Counts 1, 3, 6, 7, 12, and 13 are hereby dismissed without prejudice for failure to state a
claim. Counts 9, 10, and 11 are hereby dismissed with prejudice for failure to state a claim or to
identify circumstances that could support any plausible claim. Counts 2, 4, 5, and 8 shall be
allowed to proceed beyond screening against Defendants Clendenin, Brookman, and Butler as
As a preliminary matter, none of the enumerated counts will proceed against defendants
Vasquez, New, Teas, or Keys, because aside from naming these individuals in the caption, the
Plaintiff made no factually sufficient substantive allegation against these individuals. At most,
the Plaintiff made a single mention of these individuals by listing their names and alleging that
they participated in a meeting of the minds of some sort. See Collins v. Kibort, 143 F.3d 331,
Page 6 of 18
334 (7th Cir. 1998) (“A plaintiff cannot state a claim against a defendant by including the
defendant’s name in the caption.”). He provided no detail as to the terms of the meeting of the
minds, or the time and place where it occurred. See Walker v. Thompson, 288 F.3d 1005, 100708 (7th Cir. 2002) (stating that, at minimum, a claim for conspiracy must include a recitation of
the basic parties, purpose of the agreement, and time the agreement was reached). Absent such
detail, the Plaintiff failed to properly state a claim for conspiracy. Accordingly, defendants
Vasquez, New, Teas, and Keys are dismissed without prejudice because the Plaintiff failed to
state any claim against them. This leaves defendants Clendenin, Brookman, and Butler.

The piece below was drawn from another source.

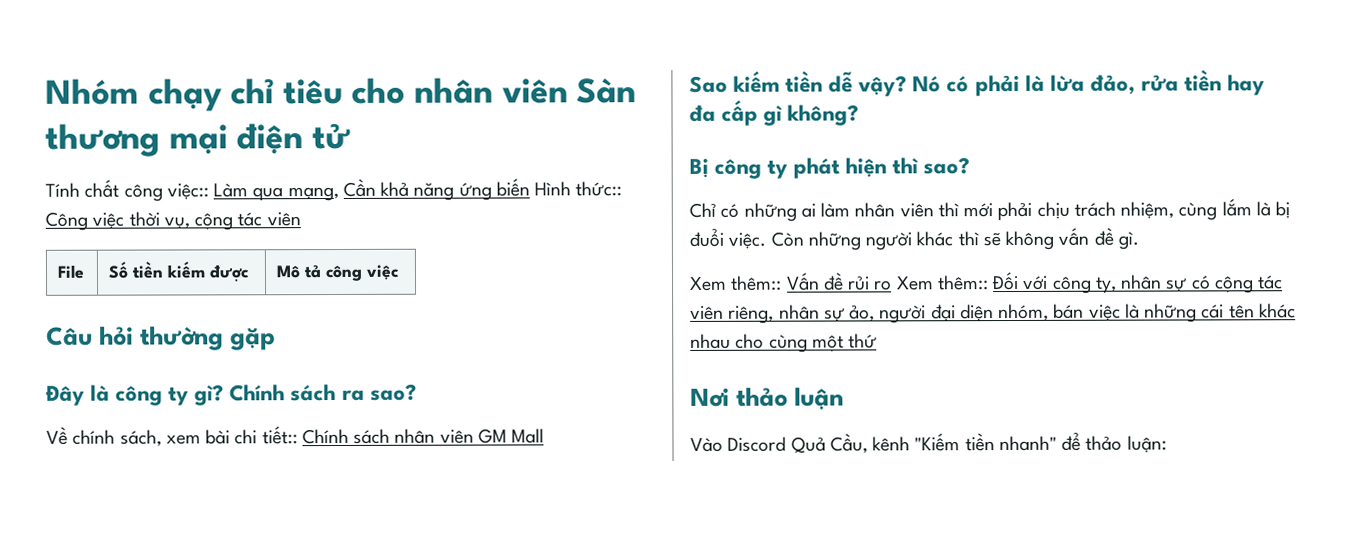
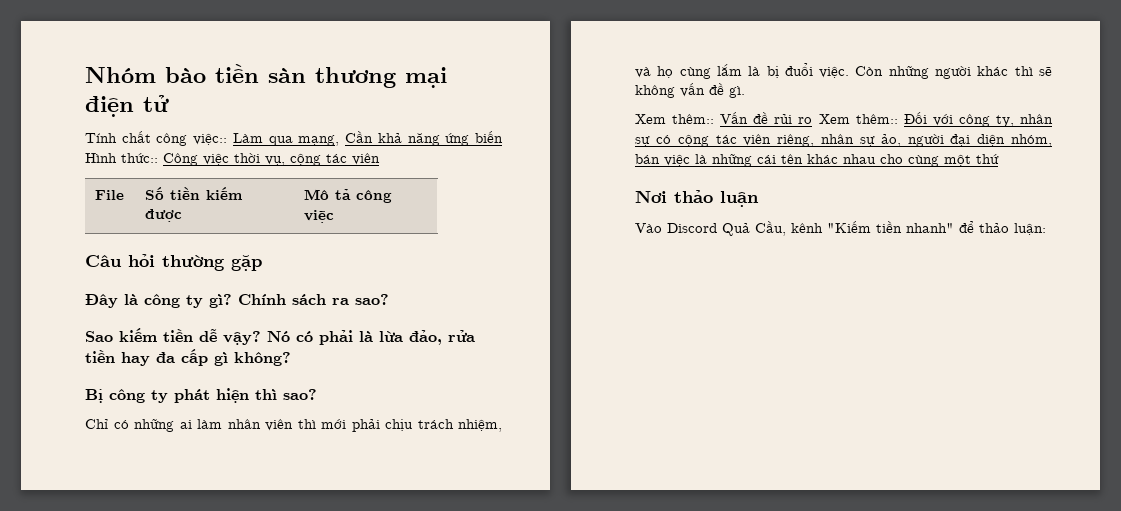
- Nhóm chạy chỉ tiêu cho nhân viên Sàn thương mại điện tử
+ Nhóm bào tiền sàn thương mại điện tử
- Về chính sách, xem bài chi tiết:: Chính sách nhân viên GM Mall
- Chỉ có những ai làm nhân viên thì mới phải chịu trách nhiệm, cùng lắm là bị đuổi việc.
+ Chỉ có những ai làm nhân viên thì mới phải chịu trách nhiệm, và họ cùng lắm là bị đuổi việc.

Count 1—First Amendment protected speech in legal mail
The Supreme Court has recognized that prisoners have protected First Amendment
interests in both sending and receiving mail, particularly legal mail. See Thornburgh v. Abbott,
490 U.S. 401 (1989); Turner v. Safely, 482 U.S. 78 (1987); Pell v. Procunier, 417 U.S. 817, 822
(1974) (“[a] prison inmate retains those First Amendment rights that are not inconsistent with his
status as a prisoner or with the legitimate penological objectives of the corrections system”).

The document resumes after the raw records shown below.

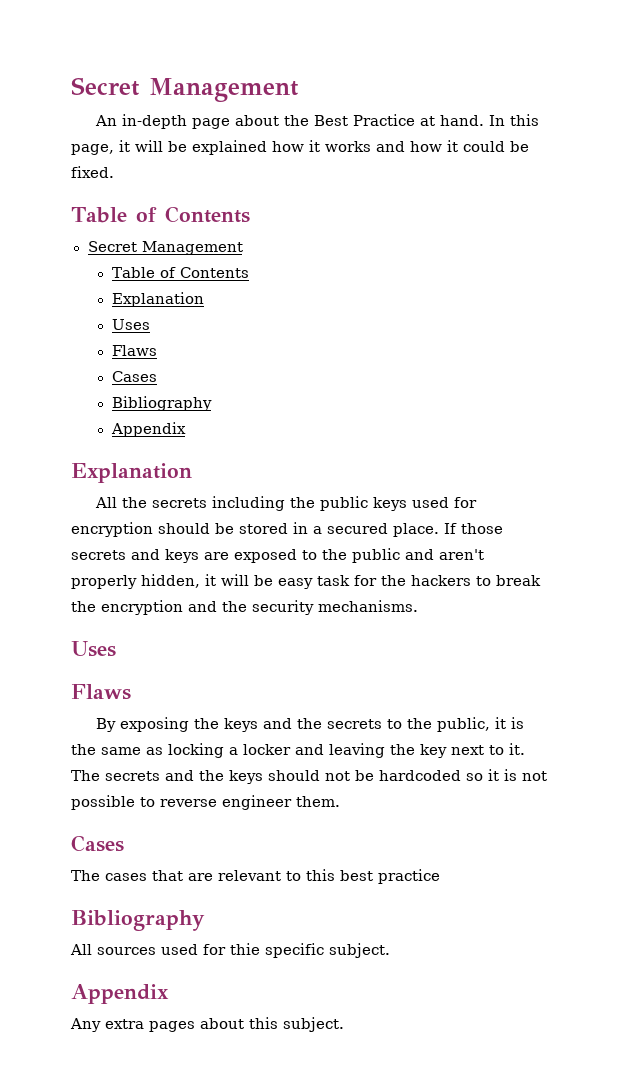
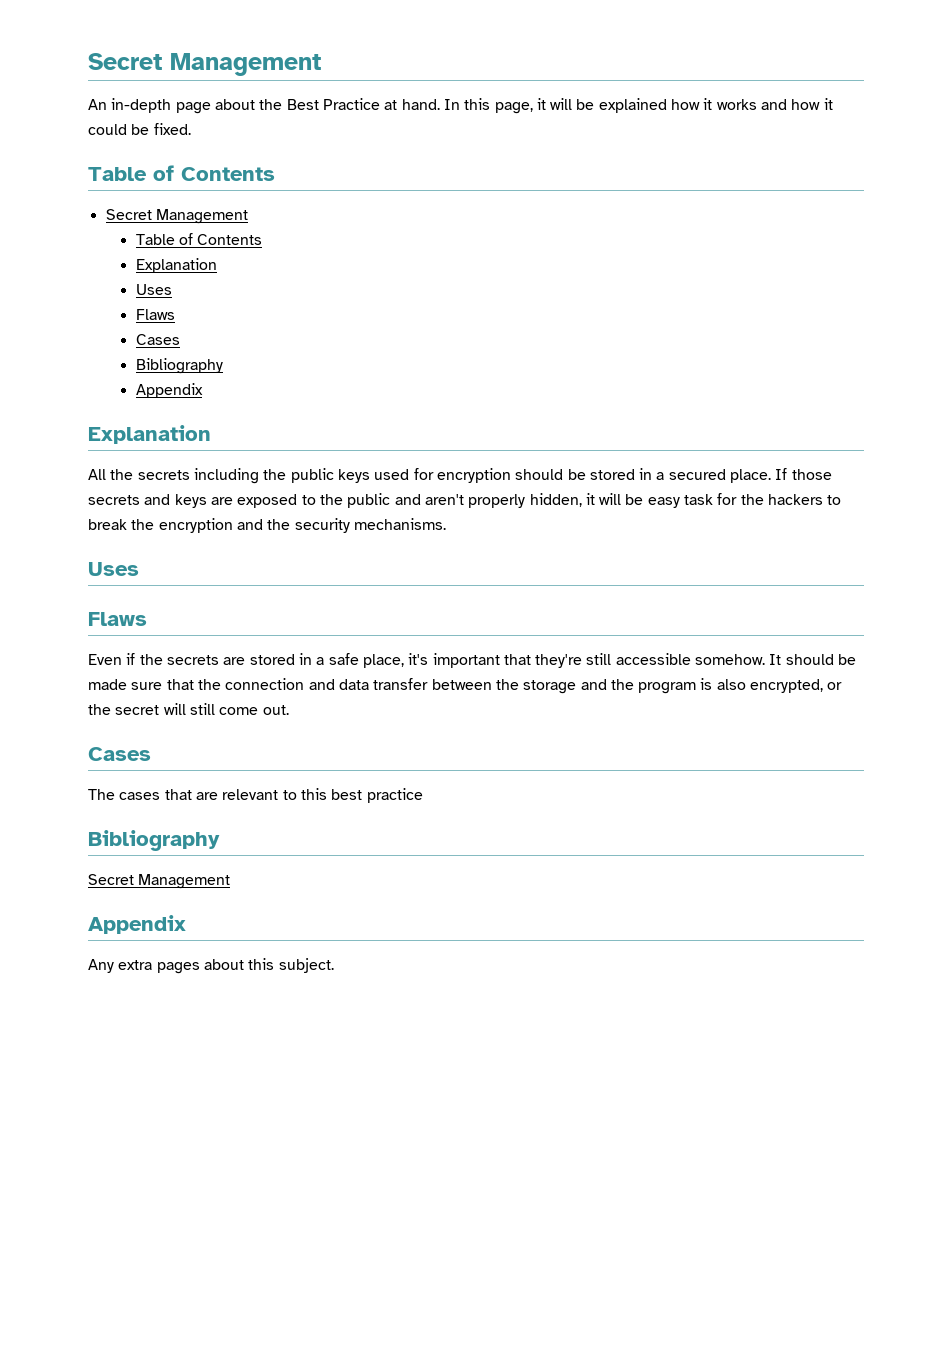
- By exposing the keys and the secrets to the public, it is the same as locking a locker and leaving the key next to it. The secrets and the keys should not be hardcoded so it is not possible to reverse engineer them.
+ Even if the secrets are stored in a safe place, it's important that they're still accessible somehow. It should be made sure that the connection and data transfer between the storage and the program is also encrypted, or the secret will still come out.
  The cases that are relevant to this best practice
  Bibliography
- All sources used for thie specific subject.
+ Secret Management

Interference with legal mail is especially concerning because of the potential for interference
with a prisoner’s right of access to the courts. See Lewis v. Casey, 518 U.S. 343 (1996). Also of
special concern, are content-based restrictions upon a prisoner’s exercise of his First Amendment
rights. See Rowe v. Shake, 196 F.3d 778, 782 (discussing the parameters of a prisoner’s First
Amendment rights to mail and noting that a non-content based claim of minor interference with
mail typically does not state a claim grounded in the First Amendment). As is the case with any
right a prisoner holds, the right may be subject to certain limitations based on the prison’s
security needs, and whether there exists a “sufficiently important governmental interest to justify
limitations on a prisoner’s first amendment rights.” See id. (citation omitted).
Page 7 of 18
Here, the Plaintiff’s First Amendment claim relating to his September 13, 2014 legal
correspondence cannot proceed because the Plaintiff has failed to name any specific defendants
in association with the actual screening of his correspondence. At various points he vaguely
asserts that all defendants lacked authority to review his mail, but such a general assertion is not
sufficient to allow this claim to proceed. Accordingly, Count 1 is dismissed without prejudice for
failure to associate any defendants with the alleged harms.
Count 2 – False disciplinary ticket
An allegation of deprivation of due process rights states a claim under both procedural
and substantive due process. See Black v. Lane, 22 F.3d 1395, 1402 (7th Cir. 1994). Issuing
false and unjustified disciplinary charges can amount to a substantive due process violation if the
charges were in retaliation for the exercise of a constitutional right, such as the First Amendment
right to free speech. Id. at 1402-03. The Seventh Circuit has held that a Plaintiff may properly
state a claim for retaliation by alleging that he was issued a false disciplinary ticket after
exercising his First Amendment right to file a grievance. Id.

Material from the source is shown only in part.